The Moon Light menu serves up caesar salads, gourmet beef burgers and double cream gateau with berry coulis.
Tips are not usually paid in cash these days, although the odd American visitor still hands over a few greenbacks in appreciation of a late-night feast.
At 3 am, the room-service attendant walks by all 332 rooms in the hotel to collect the breakfast orders swinging from the door handles.
Food is also the main fuel drawing sleepy-eyed customers to the service station in Rotorua in the middle of the night.
People are stopping not for petrol, but pies, at 2 am.
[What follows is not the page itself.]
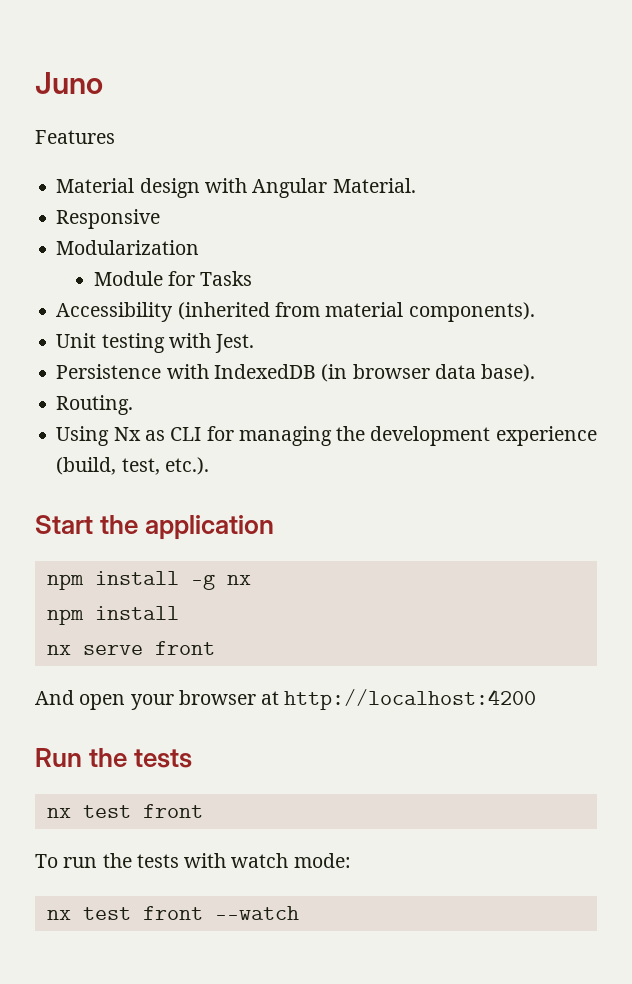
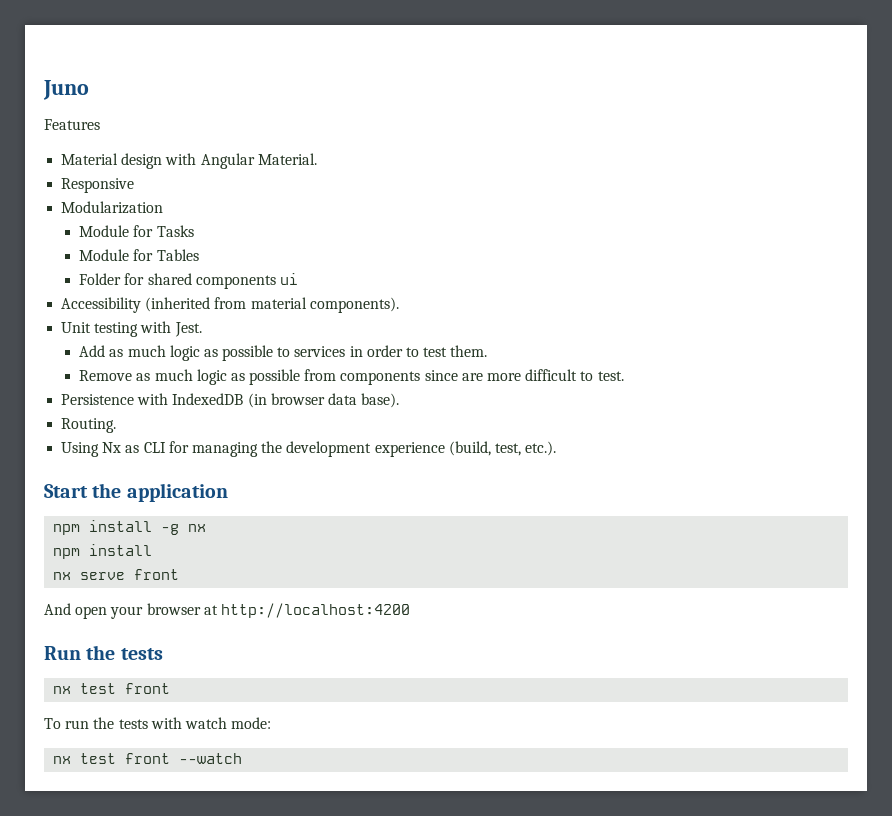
(253, 278) none -> [79,249,199,261] [79,273,298,289] // Module for Tables // Folder for shared components ui
(255, 343) none -> [79,345,488,361] [79,369,624,385] // Add as much logic as possible to services in order to test them. // Remove as much logic as possible from components since are more difficult to test.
"I sell hardly any petrol at night," Mr Fields says. "Everyone wants cigarettes, pies or a drink."
For his own safety, he has to lock himself inside the station's shop from just before midnight until 5 am. He serves from behind a thick glass window.
"It's like being in a prison."
* Tomorrow: 3-4 am, when the truckies rule the roads.
NIGHT FILE
1. Lifeline receives between six and 12 phone calls a night on its 24-hour counselling line in Auckland (522-2999).
2. Thirty-five bakers work through the night at Quality Bakers' Auckland ovens to produce 200,000 loaves of bread - 58 per cent of Auckland's bread requirements each day.
3. About 1200 vehicles cross the Tauranga-Mt Maunganui toll bridge between midnight and 6 am every day - when it is free.
4. A quarter of a normal night's sleep for an adult is spent in REM (rapid eye movement) sleep - when the brain dreams and brain waves travel as quickly as when you are awake.
5. New Zealanders buy 20,000 burgers at McDonald's between midnight and 6 am on a typical weekend night.